Collected data:
= = = =

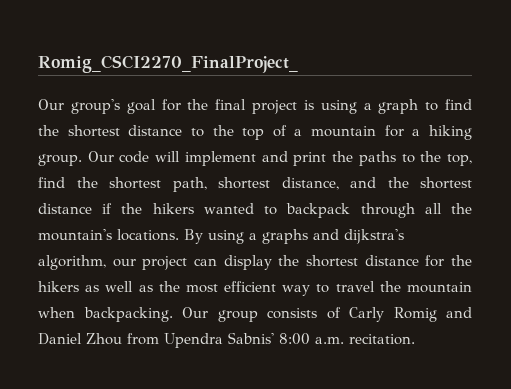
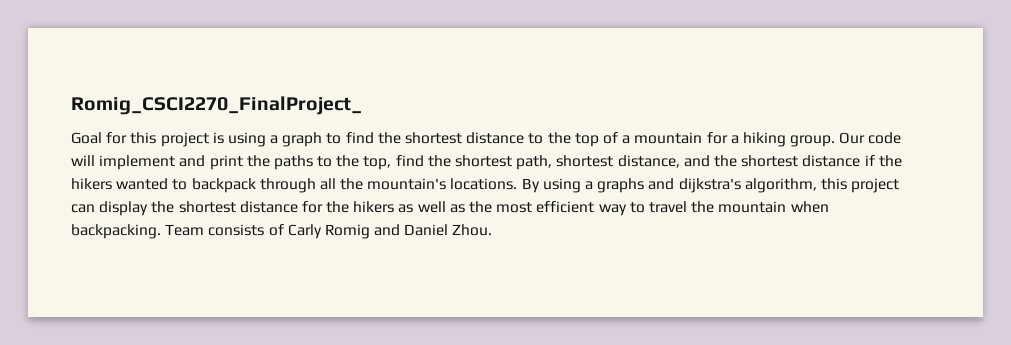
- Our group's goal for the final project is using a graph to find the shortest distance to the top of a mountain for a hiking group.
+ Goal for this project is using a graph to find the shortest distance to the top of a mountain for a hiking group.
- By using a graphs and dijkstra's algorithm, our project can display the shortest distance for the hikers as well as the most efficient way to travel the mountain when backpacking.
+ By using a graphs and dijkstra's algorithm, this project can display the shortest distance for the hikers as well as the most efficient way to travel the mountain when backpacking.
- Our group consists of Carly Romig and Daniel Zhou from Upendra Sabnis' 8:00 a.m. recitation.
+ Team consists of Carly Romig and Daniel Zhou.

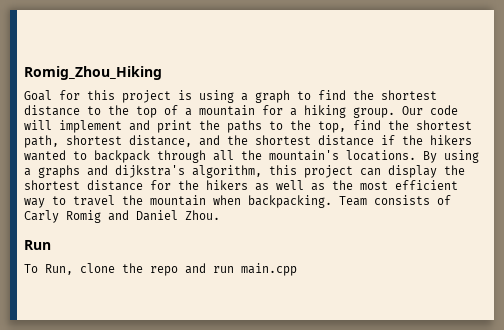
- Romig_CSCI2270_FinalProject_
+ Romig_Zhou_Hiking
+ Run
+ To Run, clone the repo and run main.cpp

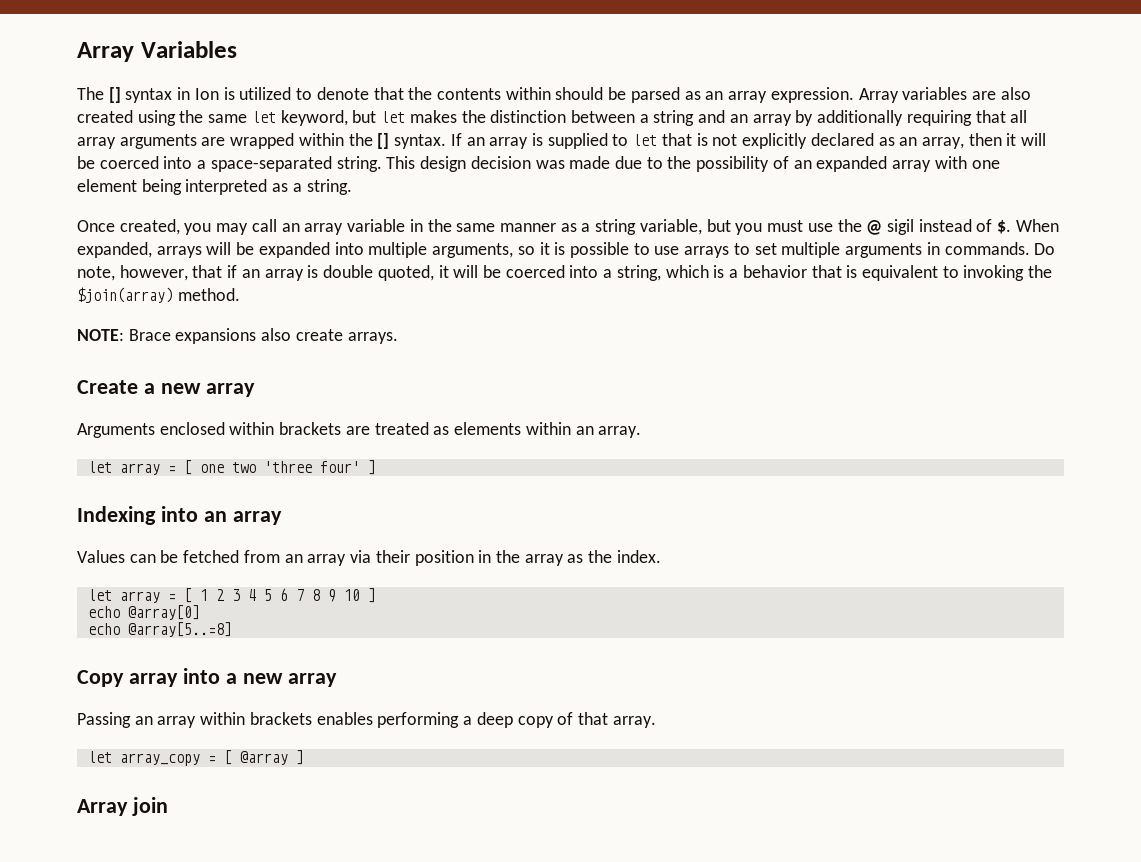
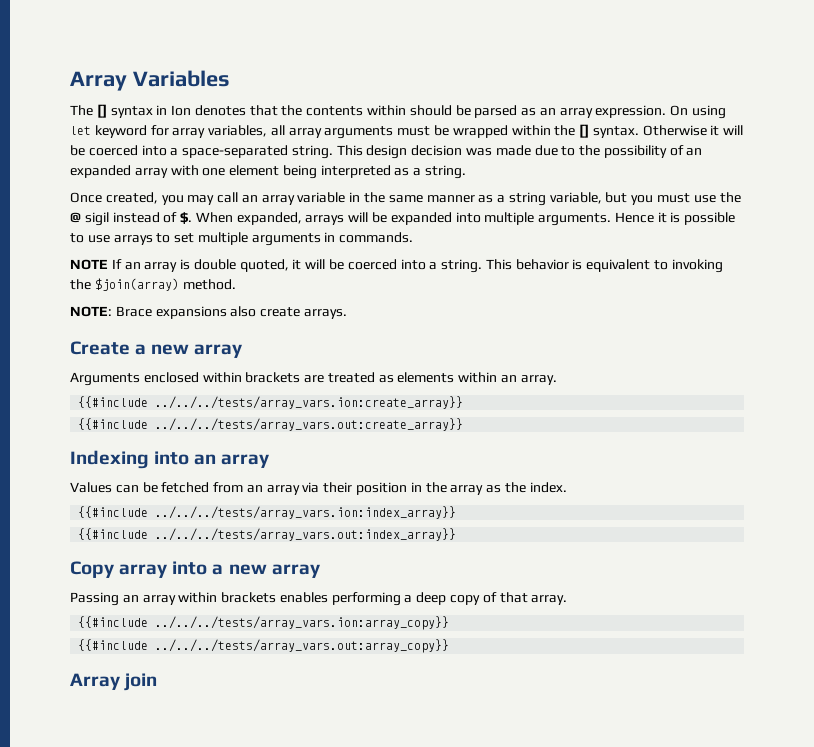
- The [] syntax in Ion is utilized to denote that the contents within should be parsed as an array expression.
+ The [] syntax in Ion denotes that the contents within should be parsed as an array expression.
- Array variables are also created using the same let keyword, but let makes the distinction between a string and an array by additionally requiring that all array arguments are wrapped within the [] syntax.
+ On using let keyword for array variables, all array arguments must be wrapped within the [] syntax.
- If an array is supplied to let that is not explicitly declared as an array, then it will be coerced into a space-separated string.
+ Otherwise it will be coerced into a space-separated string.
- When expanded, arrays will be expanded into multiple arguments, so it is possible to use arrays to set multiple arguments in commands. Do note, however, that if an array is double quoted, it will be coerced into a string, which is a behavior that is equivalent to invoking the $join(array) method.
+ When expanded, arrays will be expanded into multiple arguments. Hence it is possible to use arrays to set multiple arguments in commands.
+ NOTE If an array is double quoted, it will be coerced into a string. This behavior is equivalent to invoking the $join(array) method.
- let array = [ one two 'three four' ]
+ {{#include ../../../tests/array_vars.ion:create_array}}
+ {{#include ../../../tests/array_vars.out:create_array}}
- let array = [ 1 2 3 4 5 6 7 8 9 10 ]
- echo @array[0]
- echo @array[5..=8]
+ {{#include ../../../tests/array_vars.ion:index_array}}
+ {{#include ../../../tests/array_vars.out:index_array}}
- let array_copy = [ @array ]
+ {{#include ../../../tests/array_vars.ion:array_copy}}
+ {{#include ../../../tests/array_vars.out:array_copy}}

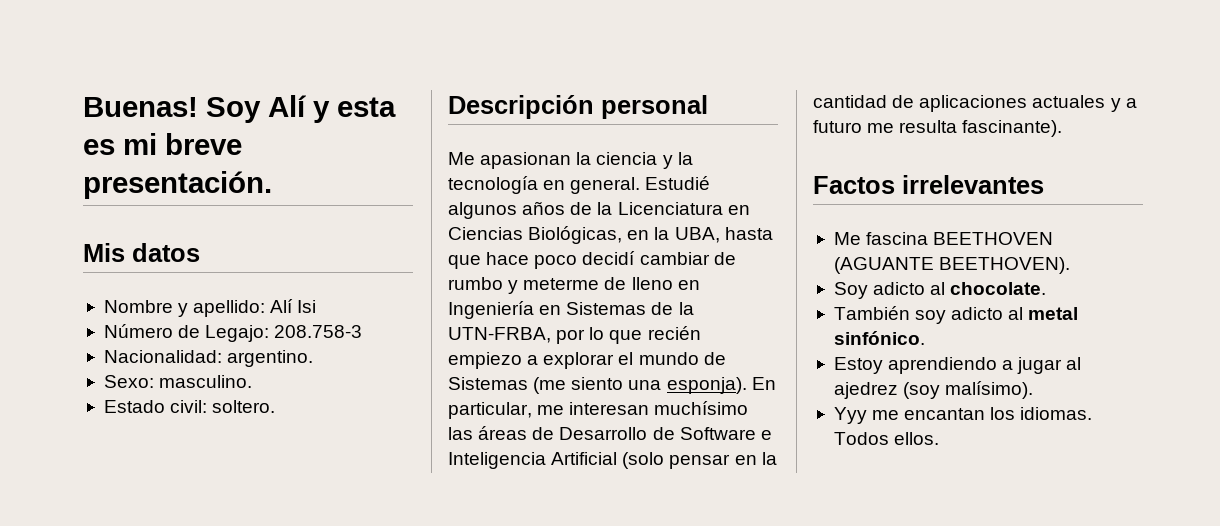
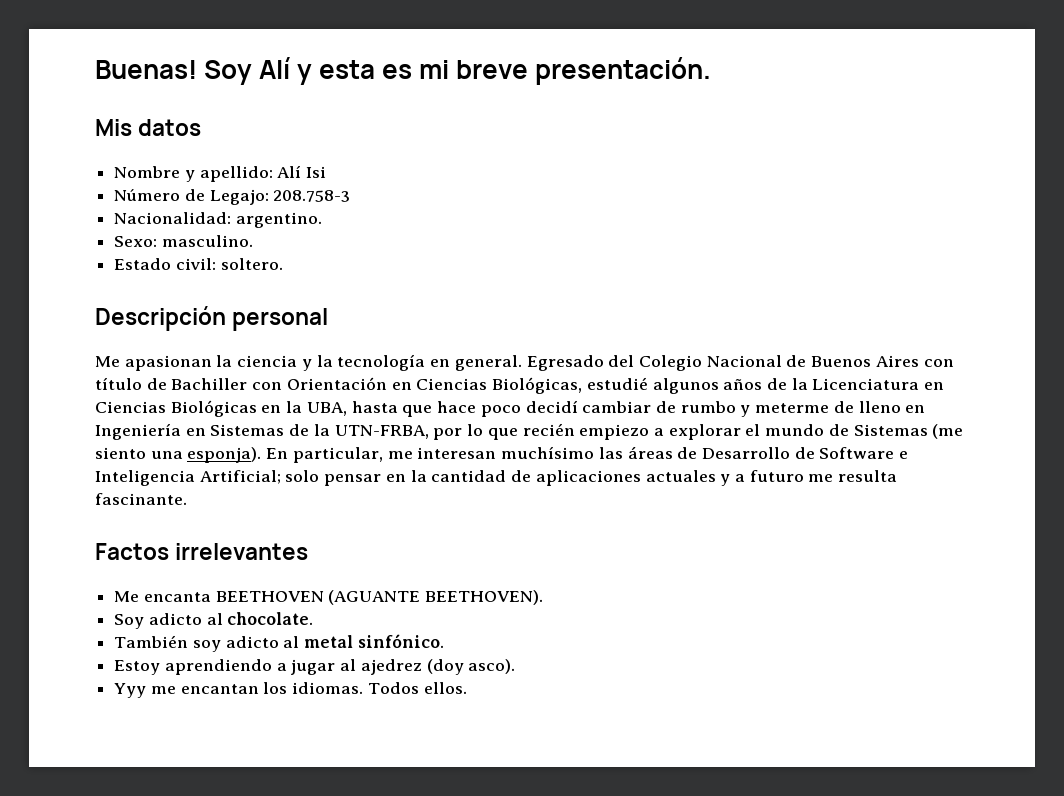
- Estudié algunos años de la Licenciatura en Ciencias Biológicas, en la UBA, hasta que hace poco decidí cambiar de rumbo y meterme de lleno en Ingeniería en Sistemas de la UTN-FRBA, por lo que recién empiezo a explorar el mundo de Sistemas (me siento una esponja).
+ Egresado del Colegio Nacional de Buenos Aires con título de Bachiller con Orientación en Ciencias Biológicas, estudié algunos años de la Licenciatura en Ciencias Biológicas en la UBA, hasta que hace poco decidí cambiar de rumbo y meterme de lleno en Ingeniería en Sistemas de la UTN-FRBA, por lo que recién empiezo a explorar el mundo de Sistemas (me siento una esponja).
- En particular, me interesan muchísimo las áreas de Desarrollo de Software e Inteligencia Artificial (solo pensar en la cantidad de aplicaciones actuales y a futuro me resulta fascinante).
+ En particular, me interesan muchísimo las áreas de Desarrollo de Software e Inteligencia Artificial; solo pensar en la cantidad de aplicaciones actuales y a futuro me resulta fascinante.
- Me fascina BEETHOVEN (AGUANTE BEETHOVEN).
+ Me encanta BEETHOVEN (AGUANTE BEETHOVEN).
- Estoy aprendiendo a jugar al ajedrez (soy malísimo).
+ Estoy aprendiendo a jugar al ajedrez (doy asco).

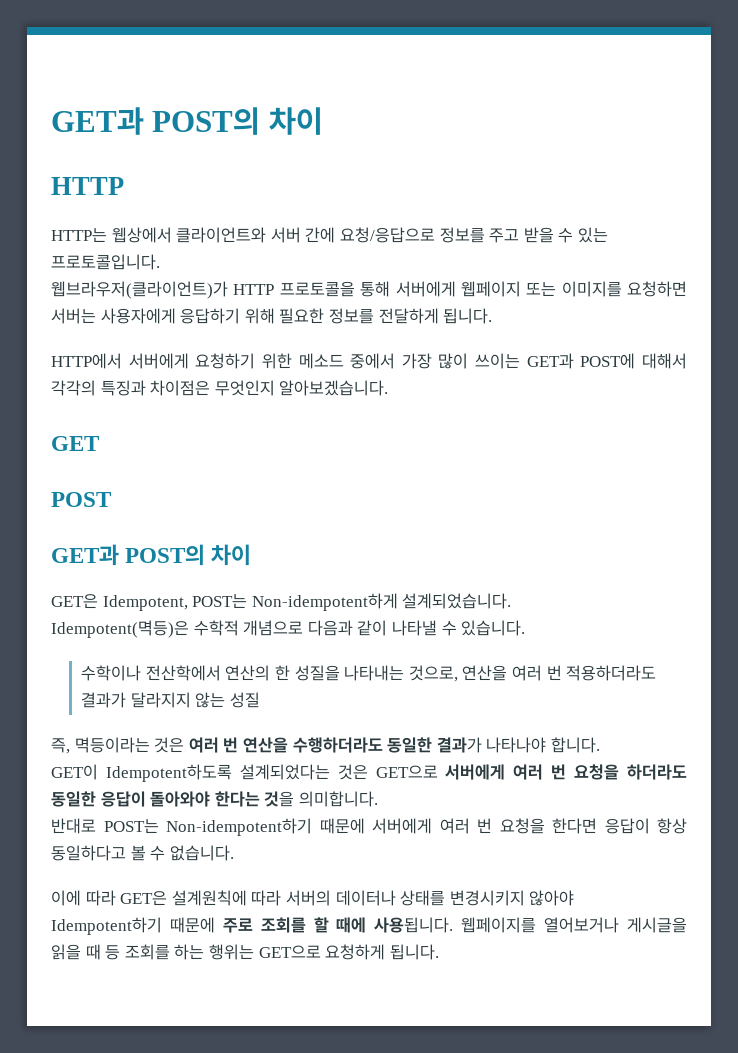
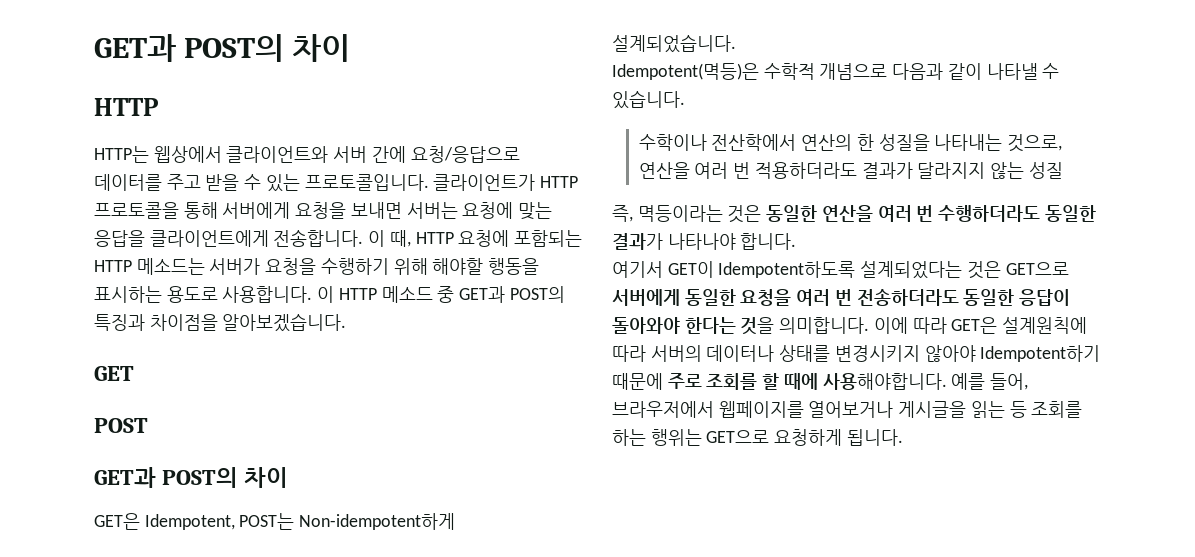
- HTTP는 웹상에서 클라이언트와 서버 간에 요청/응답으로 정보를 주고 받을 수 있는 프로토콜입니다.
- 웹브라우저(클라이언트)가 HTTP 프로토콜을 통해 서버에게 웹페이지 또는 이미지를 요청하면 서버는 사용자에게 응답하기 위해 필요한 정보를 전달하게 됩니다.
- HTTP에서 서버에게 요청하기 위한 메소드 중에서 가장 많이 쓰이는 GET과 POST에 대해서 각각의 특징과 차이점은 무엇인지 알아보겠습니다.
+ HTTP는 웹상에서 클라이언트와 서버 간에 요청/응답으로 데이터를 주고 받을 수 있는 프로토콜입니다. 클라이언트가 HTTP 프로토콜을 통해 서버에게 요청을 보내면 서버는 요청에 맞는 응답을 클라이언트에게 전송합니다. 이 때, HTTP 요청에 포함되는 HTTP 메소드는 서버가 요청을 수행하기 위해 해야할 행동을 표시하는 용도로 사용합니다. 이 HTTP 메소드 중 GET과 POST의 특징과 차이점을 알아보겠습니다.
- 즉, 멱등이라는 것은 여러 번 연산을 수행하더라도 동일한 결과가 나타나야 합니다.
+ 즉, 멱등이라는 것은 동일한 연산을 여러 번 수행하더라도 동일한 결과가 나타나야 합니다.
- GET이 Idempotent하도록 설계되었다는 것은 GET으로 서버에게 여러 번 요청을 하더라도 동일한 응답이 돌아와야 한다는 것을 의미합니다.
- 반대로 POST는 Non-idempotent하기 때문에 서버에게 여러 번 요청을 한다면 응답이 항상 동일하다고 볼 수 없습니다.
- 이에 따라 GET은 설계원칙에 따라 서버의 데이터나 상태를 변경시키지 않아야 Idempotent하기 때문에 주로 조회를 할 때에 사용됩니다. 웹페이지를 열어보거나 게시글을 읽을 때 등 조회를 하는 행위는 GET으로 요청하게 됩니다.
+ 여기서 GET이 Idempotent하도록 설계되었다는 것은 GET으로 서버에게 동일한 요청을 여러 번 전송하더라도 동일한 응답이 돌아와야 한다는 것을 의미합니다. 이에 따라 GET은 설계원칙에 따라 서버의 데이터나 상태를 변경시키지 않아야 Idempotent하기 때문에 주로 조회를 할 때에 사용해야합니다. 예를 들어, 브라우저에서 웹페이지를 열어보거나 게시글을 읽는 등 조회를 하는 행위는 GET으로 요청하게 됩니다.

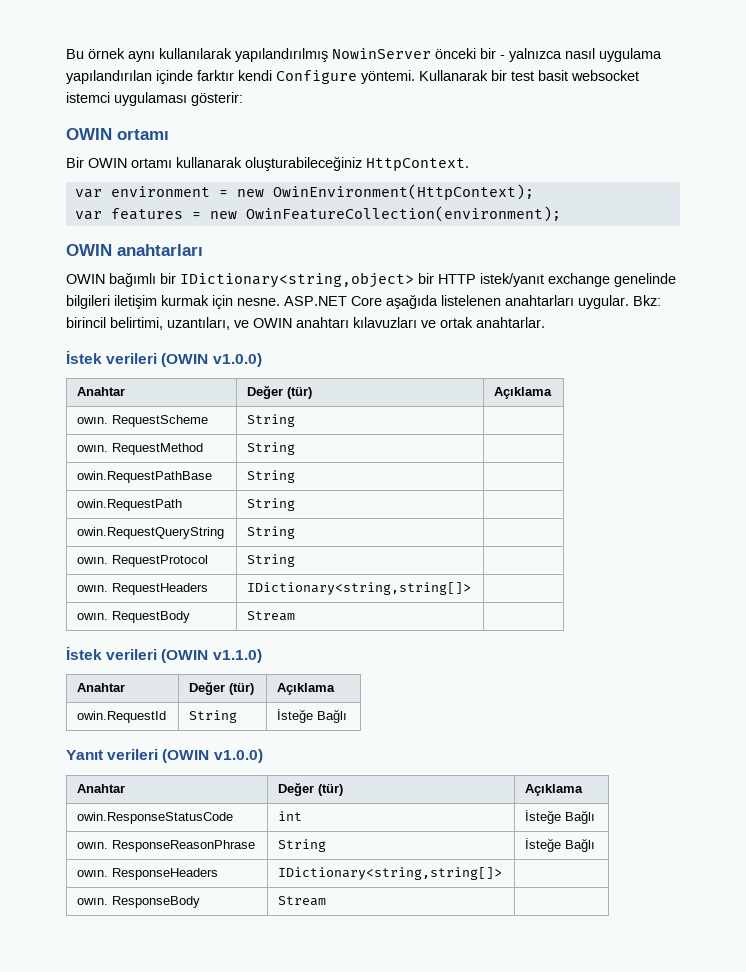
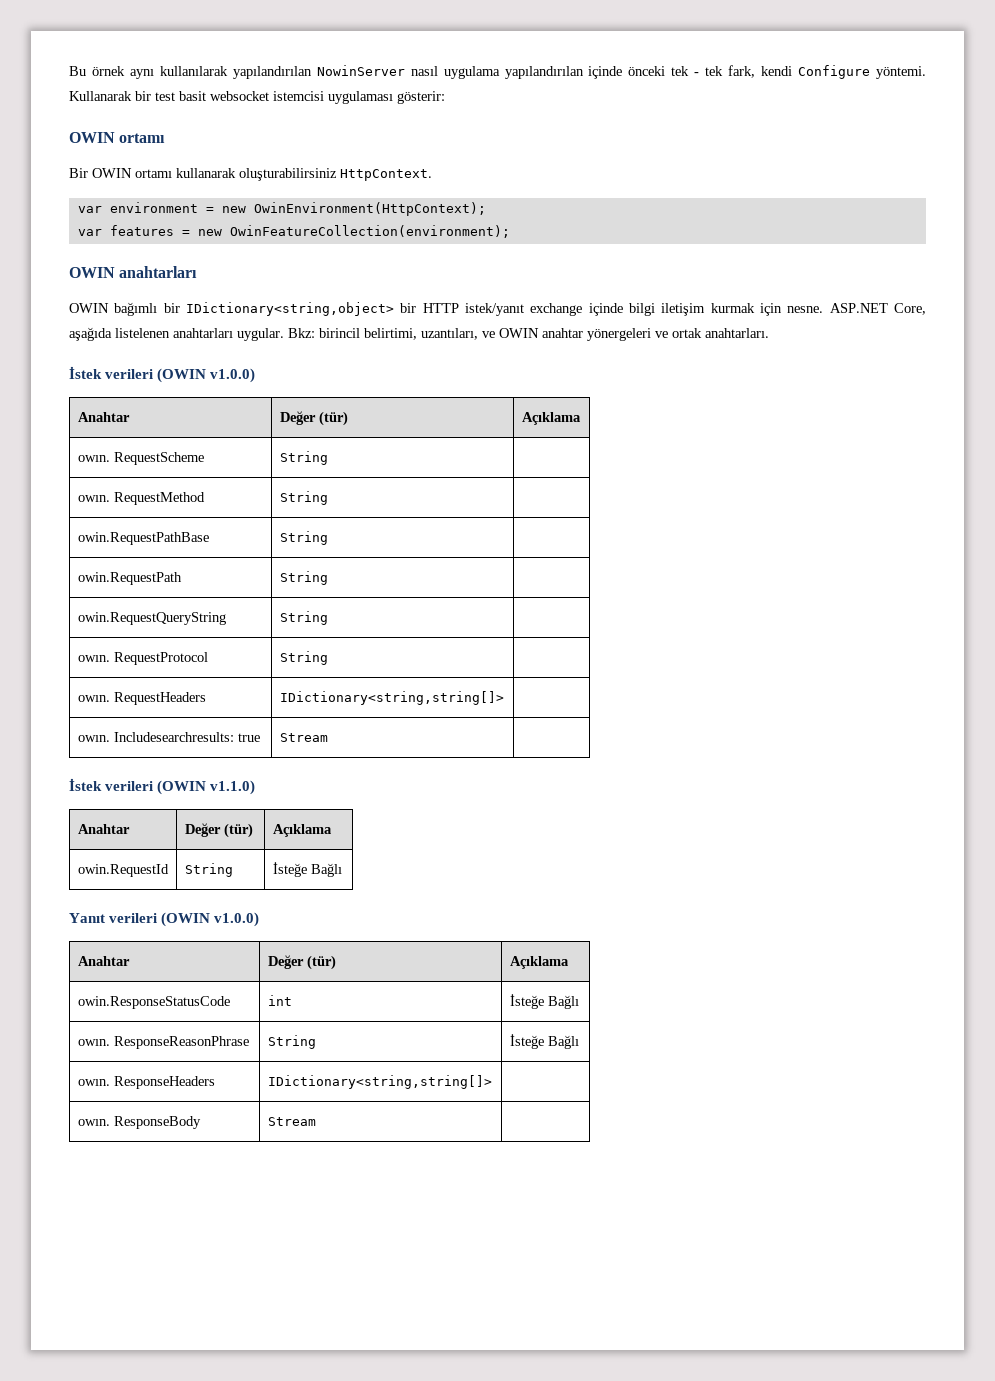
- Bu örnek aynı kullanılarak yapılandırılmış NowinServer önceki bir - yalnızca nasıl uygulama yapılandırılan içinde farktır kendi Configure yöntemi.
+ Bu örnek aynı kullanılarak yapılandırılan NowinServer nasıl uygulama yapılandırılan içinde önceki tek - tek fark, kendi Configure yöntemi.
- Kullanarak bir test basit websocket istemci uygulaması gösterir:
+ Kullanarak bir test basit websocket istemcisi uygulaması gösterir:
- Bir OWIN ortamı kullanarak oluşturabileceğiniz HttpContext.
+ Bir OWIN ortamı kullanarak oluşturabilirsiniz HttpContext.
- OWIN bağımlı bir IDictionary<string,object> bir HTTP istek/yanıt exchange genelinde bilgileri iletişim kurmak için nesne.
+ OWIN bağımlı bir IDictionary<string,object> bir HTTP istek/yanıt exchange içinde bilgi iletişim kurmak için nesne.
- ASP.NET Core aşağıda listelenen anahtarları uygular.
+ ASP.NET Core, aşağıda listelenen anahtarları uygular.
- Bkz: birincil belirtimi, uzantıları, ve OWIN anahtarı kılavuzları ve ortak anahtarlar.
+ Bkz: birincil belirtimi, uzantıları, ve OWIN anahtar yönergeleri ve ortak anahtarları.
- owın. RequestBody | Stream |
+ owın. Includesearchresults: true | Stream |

= = = =

Looking through the records, copy out every line in which the word "group" is found.

EXERCISE ANSWER:
- Our group's goal for the final project is using a graph to find the shortest distance to the top of a mountain for a hiking group.
+ Goal for this project is using a graph to find the shortest distance to the top of a mountain for a hiking group.
- Our group consists of Carly Romig and Daniel Zhou from Upendra Sabnis' 8:00 a.m. recitation.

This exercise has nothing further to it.